Research Article
Deep Complex-Valued Neural Networks for Massive MIMO Signal Detection
@INPROCEEDINGS{10.1007/978-3-031-28725-1_15, author={Isayiyas Nigatu Tiba and Mao youhong}, title={Deep Complex-Valued Neural Networks for Massive MIMO Signal Detection}, proceedings={Artificial Intelligence and Digitalization for Sustainable Development. 10th EAI International Conference, ICAST 2022, Bahir Dar, Ethiopia, November 4-6, 2022, Proceedings}, proceedings_a={ICAST}, year={2023}, month={3}, keywords={Complex-valued neural networks MIMO detector Wirtinger calculus}, doi={10.1007/978-3-031-28725-1_15} }
- Isayiyas Nigatu Tiba
Mao youhong
Year: 2023
Deep Complex-Valued Neural Networks for Massive MIMO Signal Detection
ICAST
Springer
DOI: 10.1007/978-3-031-28725-1_15
Abstract
In the fifth generation (5G) and future mobile networks, the design of efficient detectors for massive multiple-input multiple-output (MIMO) is essential. The main challenge in designing detectors is the trade-off between performance and computational complexity; that is, efficient detectors incur higher computational costs, while computationally cheaper detectors have lower efficiency. Recently, many deep learning-based detectors have been proposed in the literature to fill in such gaps. However, most of the existing MIMO detectors work only with real-valued parameters.

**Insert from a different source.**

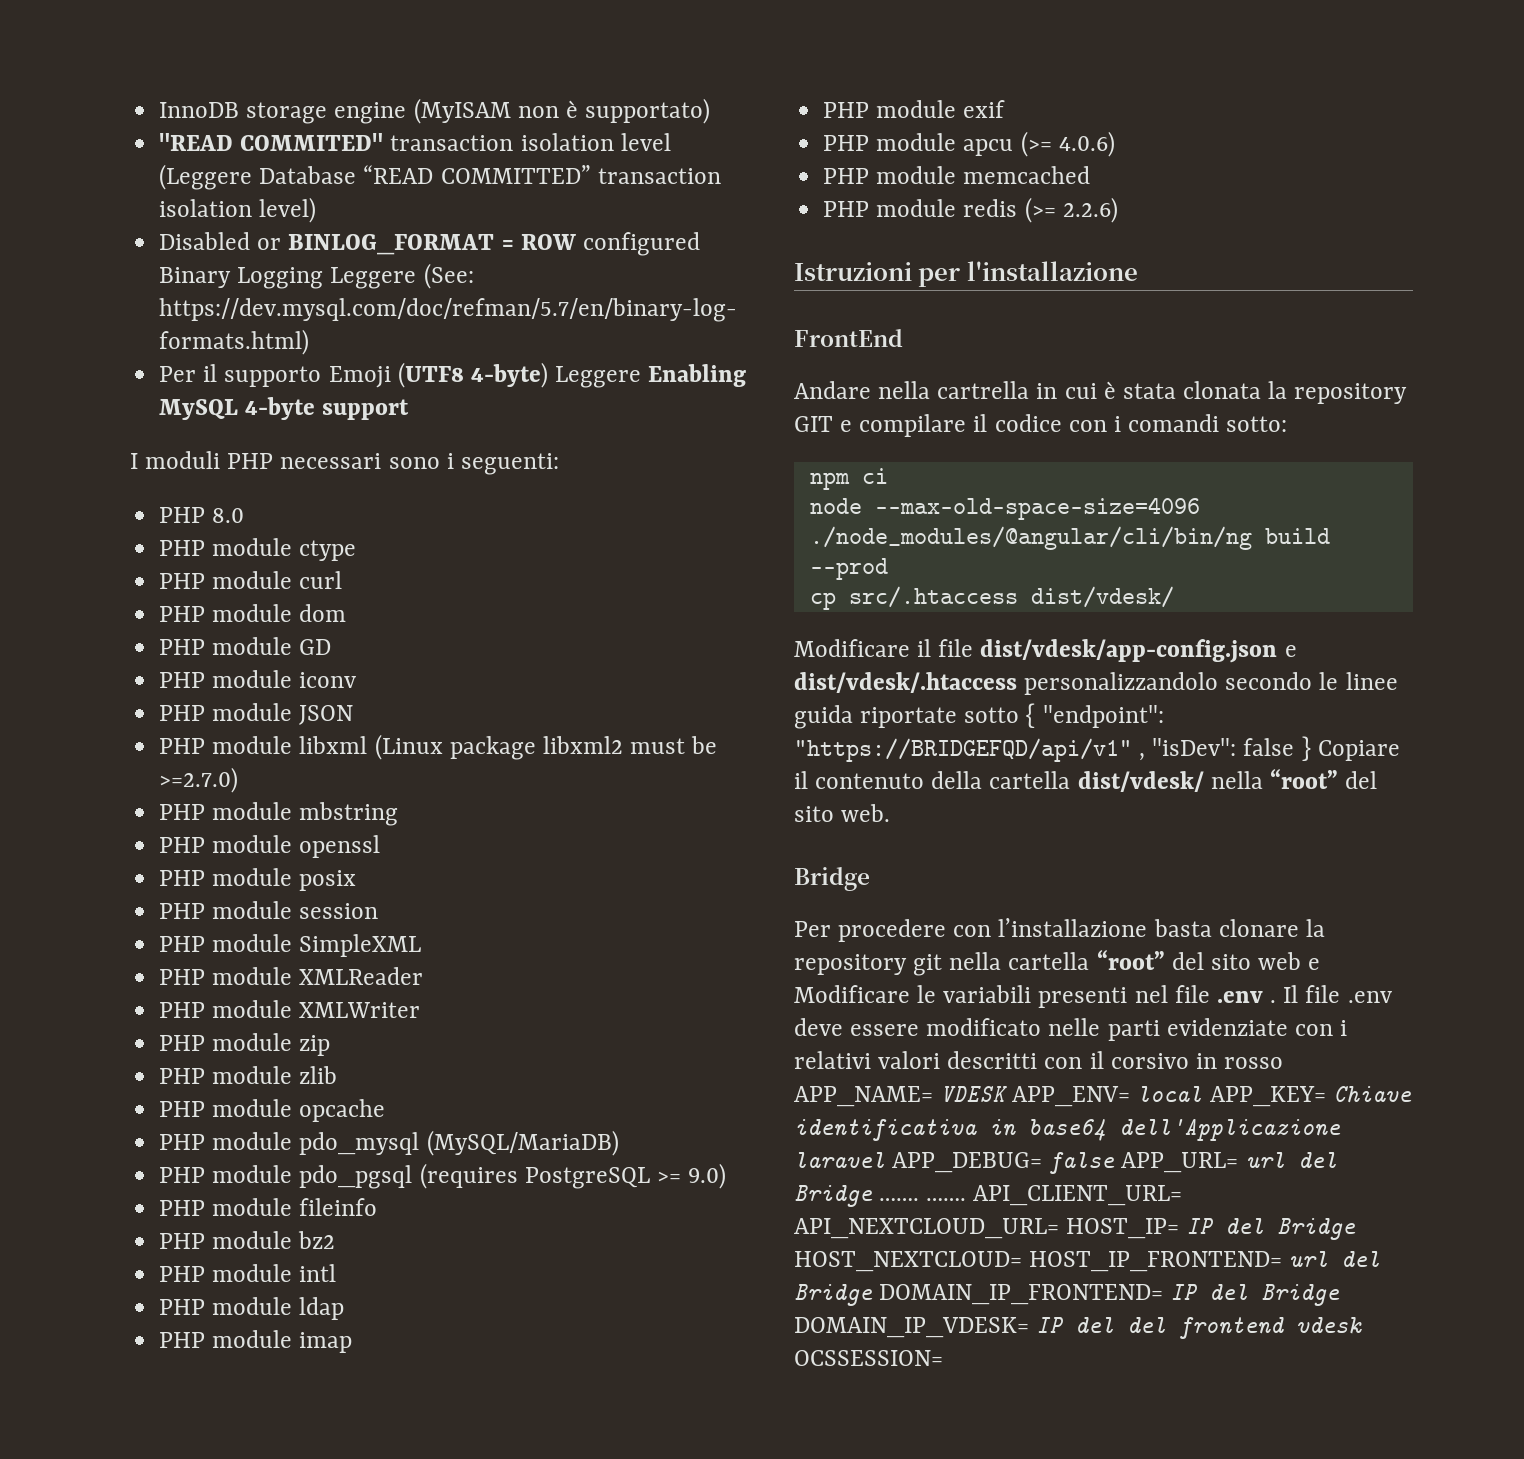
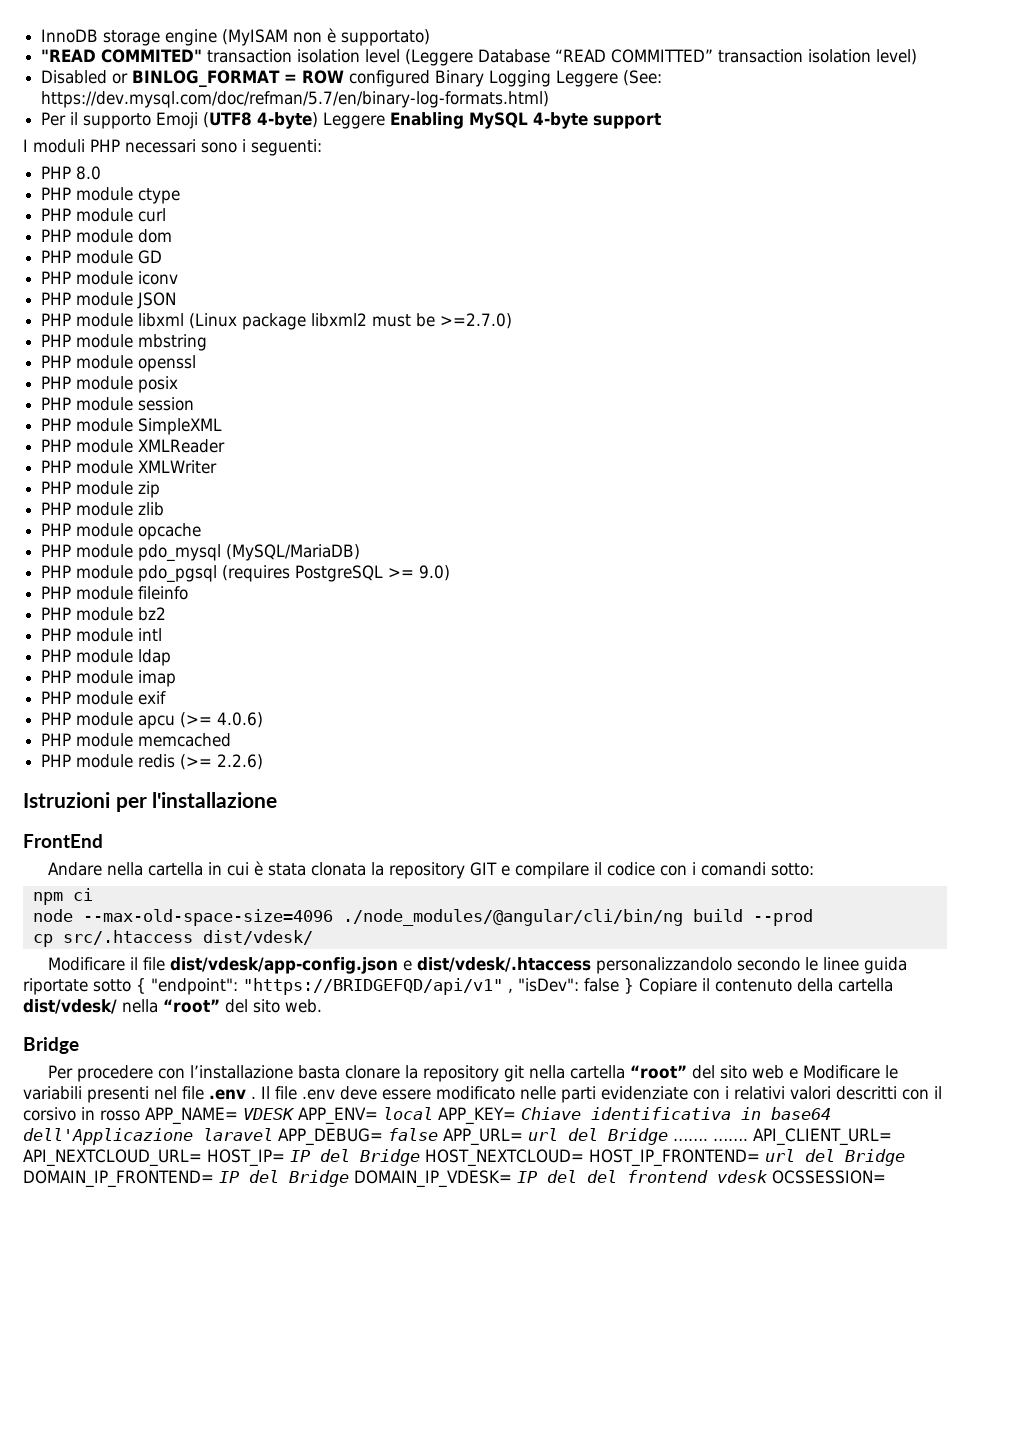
- Andare nella cartrella in cui è stata clonata la repository GIT e compilare il codice con i comandi sotto:
+ Andare nella cartella in cui è stata clonata la repository GIT e compilare il codice con i comandi sotto:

First, they transform the complex received MIMO signal into an equivalent real-valued parameter by concatenating the real and imaginary parts and then train a network based on the real-valued data. Such an approach has several disadvantages. On one hand, the number of trainable parameters will be doubled; on the other hand, the phase information, which is important in the communication signals, might be lost or distorted. In this work, we aim to investigate the application of complex-valued neural networks for MIMO signal detection based on Wirtinger Calculus. To do so, we propose a simple feedforward architecture that directly works with the complex-valued QPSK and 16-QAM modulation signals. Our method is simple and computationally cheaper. Simulation results show that the proposed approach can improve the performance of the existing detectors while providing a lower computational cost.